Abu Dhabi 4 e 5 chiudono in prima e seconda posizione gara 2 dal Dishui Lake, mentre il team franco-italiano di HPI conquista un bel terzo posto.

La gara di domenica da Shanghai, la sesta della stagione 2018 dello UIM XCAT World Championship, si è svolta in maniera decisamente più lineare rispetto a quella di sabato, quando una serie di avvenimenti e circostanze hanno fatto si che i risultati definitivi arrivassero soltanto questa mattina (in calce trovate la nota relativa).

Ma è stata una gara comunque emozionante, perché ha fatto emergere diversi fattorie portato il campionato a essere più combattuto che mai.

In partenza Abu Dhabi 5 di Rashed al Tayer e Majeed al Mansoori mantiene la leadership, con i compagni di Abu Dhabi 4 (Shaun Torrente e Faleh al Mansoori) a seguire dopo il sorpasso su Team Australia (Jan Trygve Braaten e Pål Virik Nilsen). I due equipaggi emiratini cominciano ad allungare sugli australiani, mentre dal fondo Dubai Police, partita undicesima per il ritiro di ieri, riesce a recuperare in pochissimo tempo fino alla quinta piazza.

Ma uno dei fattori decisivi per la gara è anche la ottima partenza di Hi-Performance Italia #96  condotta da Francois Pinelli e  Giuseppe Schiano:  il duo franco-italiano da sesto nella griglia passa immediatamente le due barche davanti, ViniExport #46 di Andrea Comello e Rosario Schiano e Yacht Club Como #20 di Serafino Barlesi e Nico Caldarola. Da quel momento la 96 lotta con i primi, trovandosi anche al primo posto per due giri.

Ma la strategia dei giri lunghi, diversa per ciascun team a seconda delle scelte e del traffico sul circuito, gioca un ruolo importante come sempre, fino al giro nove in cui Abu Dhabi 4 si ritrova davanti alla sorella Abu Dhabi 5 con Hi-Performance Italia a seguire.

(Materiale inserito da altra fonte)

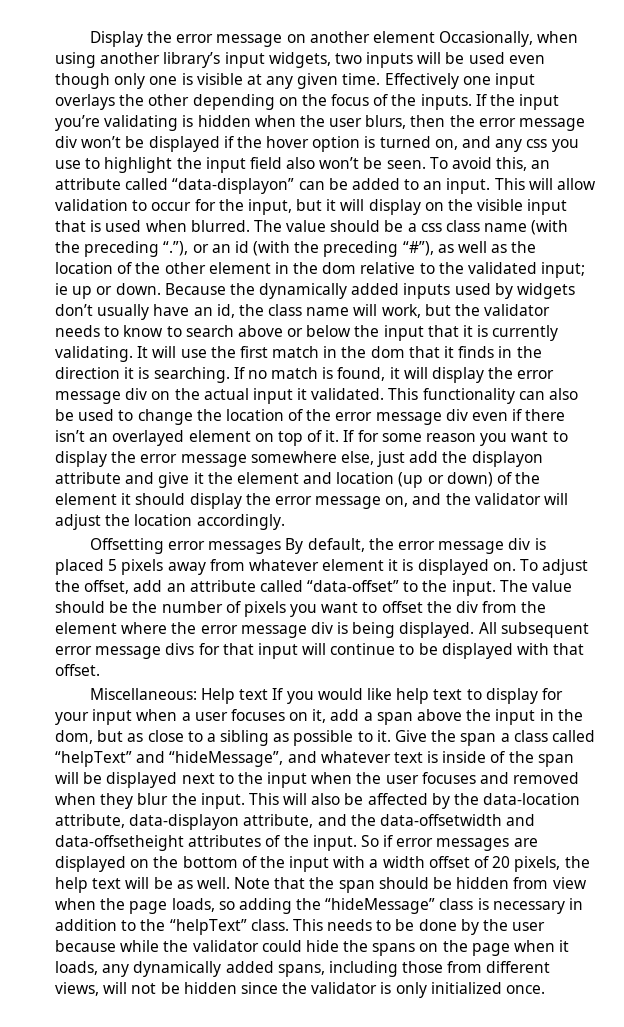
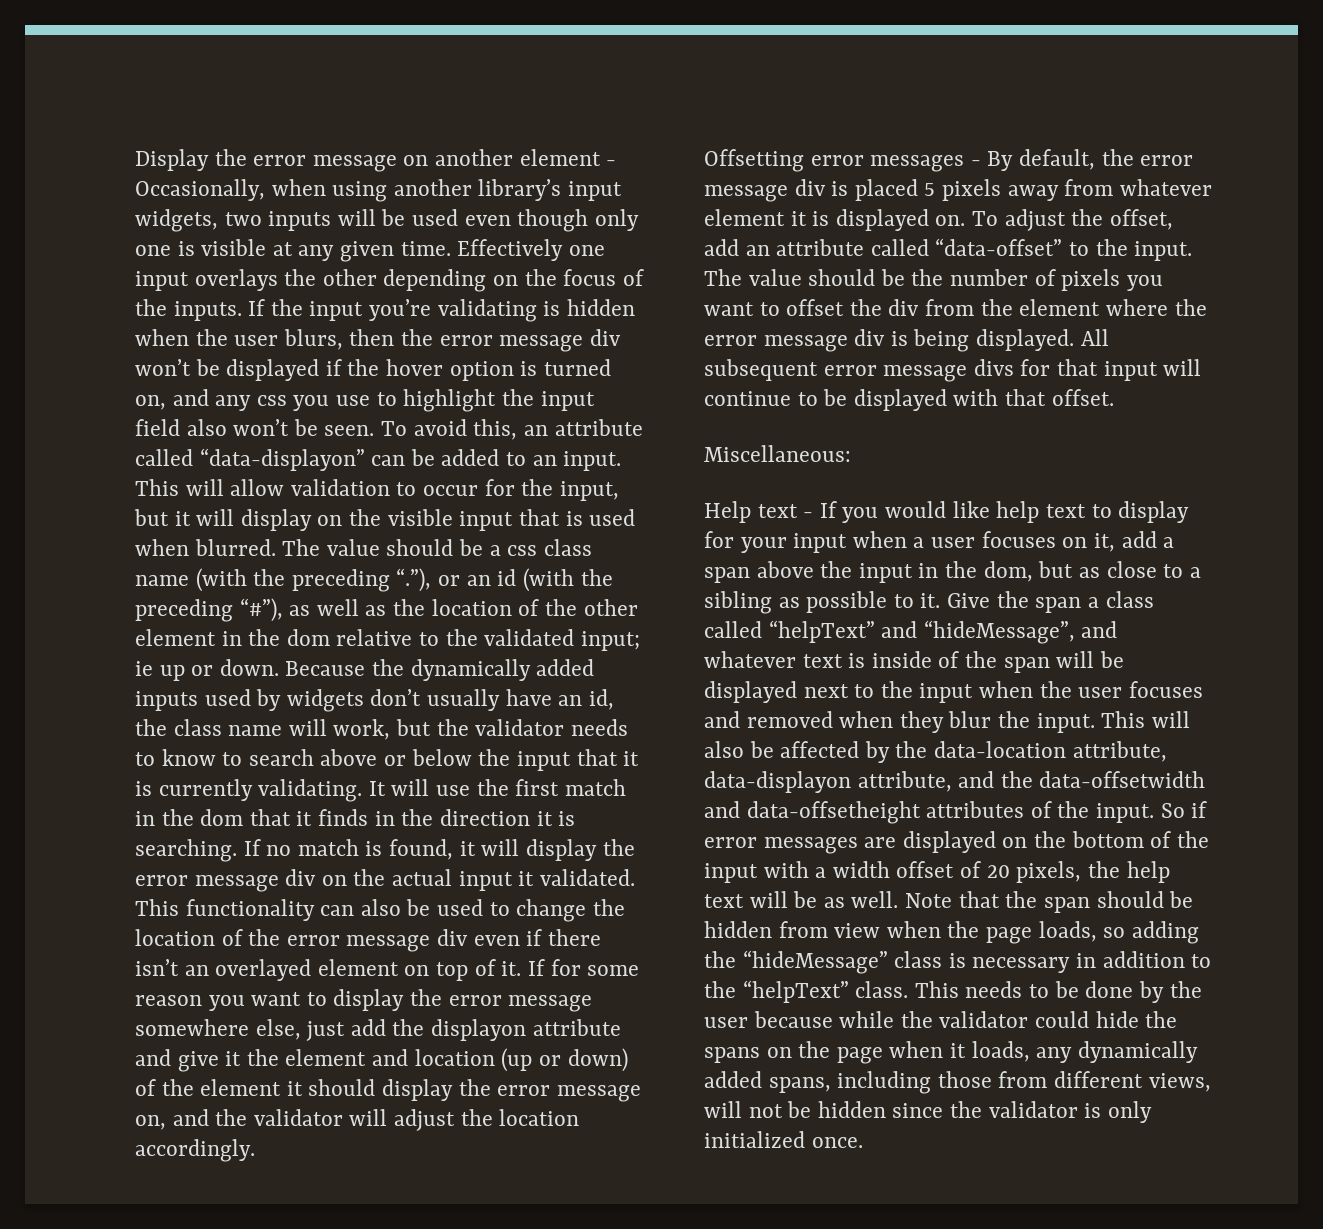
(435, 37) none -> [606,160,617,166] -
(282, 547) none -> [970,160,981,166] -
(197, 694) none -> (851, 453) //
(269, 694) none -> [803,512,814,518] -

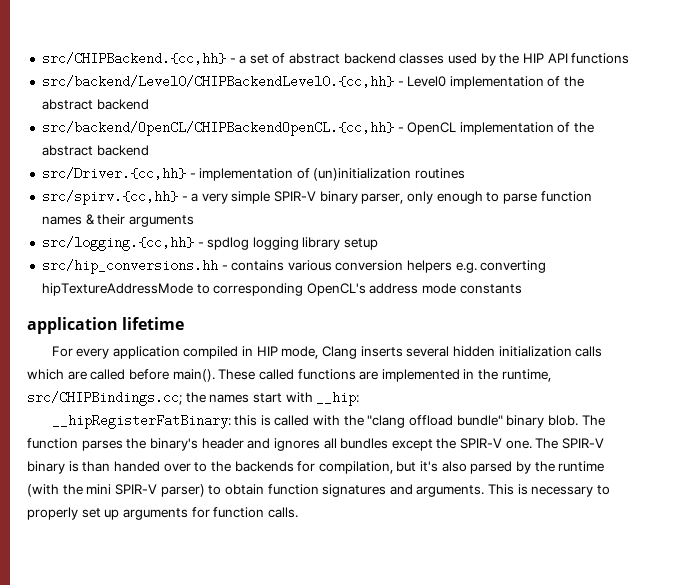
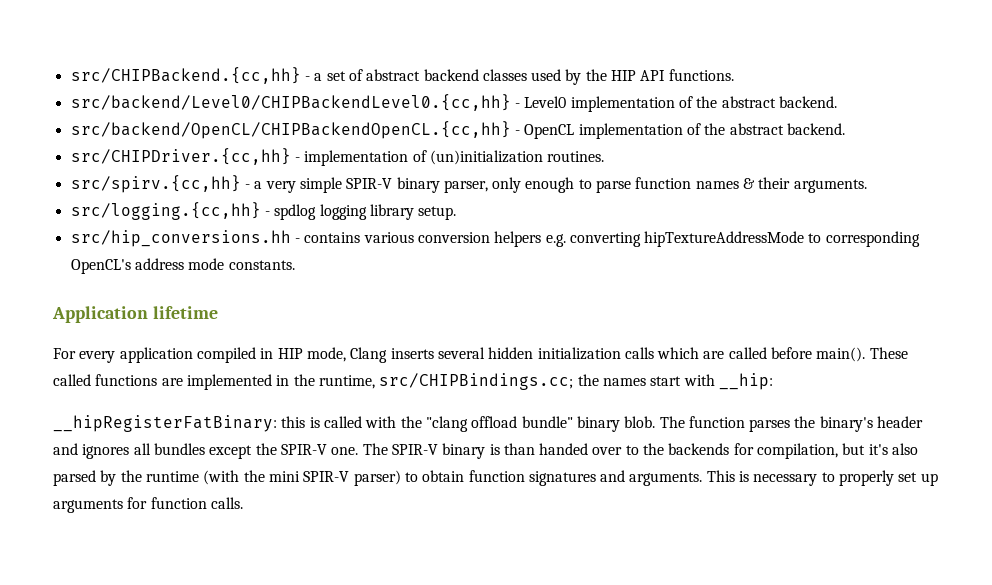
[571,53,630,64] functions -> [668,69,734,81] functions.
[96,99,149,110] backend -> [778,96,837,108] backend.
[96,145,149,156] [41,167,186,180] backend // src/Driver.{cc,hh} -> [786,123,845,135] [70,148,291,165] backend. // src/CHIPDriver.{cc,hh}
[415,168,466,179] routines -> [547,151,605,162] routines.
[128,215,194,227] arguments -> [793,179,867,193] arguments.
[344,238,379,250] setup -> [418,206,457,220] setup.
[459,284,522,294] [27,317,118,334] constants // application -> [228,260,295,270] [52,306,148,323] constants. // Application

Team Australia quarta e Dubai Police quinta non riescono mai a impensierire seriamente i primi tre, ma al tempo stesso sono in grado di controllare gli avversari alle loro spalle: in particolare Kuwait, Swecat e Newstar. Tutti gli altri, e purtroppo parliamo di tutti gli altri italiani in gara, hanno problemi vari di affidabilità e prestazioni: e mentre Viniexport e Yacht Club Como scivolano in nona e decima posizione, 222 Offshore (con Giovanni Carpitella e lo svedese Joakim Kumlin) perde terreno vistosamente dopo pochi minuti dall’inizio e termina undicesima.
Chiude la classifica Videx, Alfredo Amato e Dani Martignoni in abitacolo, che dopo l’incidente di ieri e il miracolo per tornare in gara oggi accusa un guasto e riesce di orgoglio a passare il traguardo seppure a mezza velocità e con tre giri di distacco.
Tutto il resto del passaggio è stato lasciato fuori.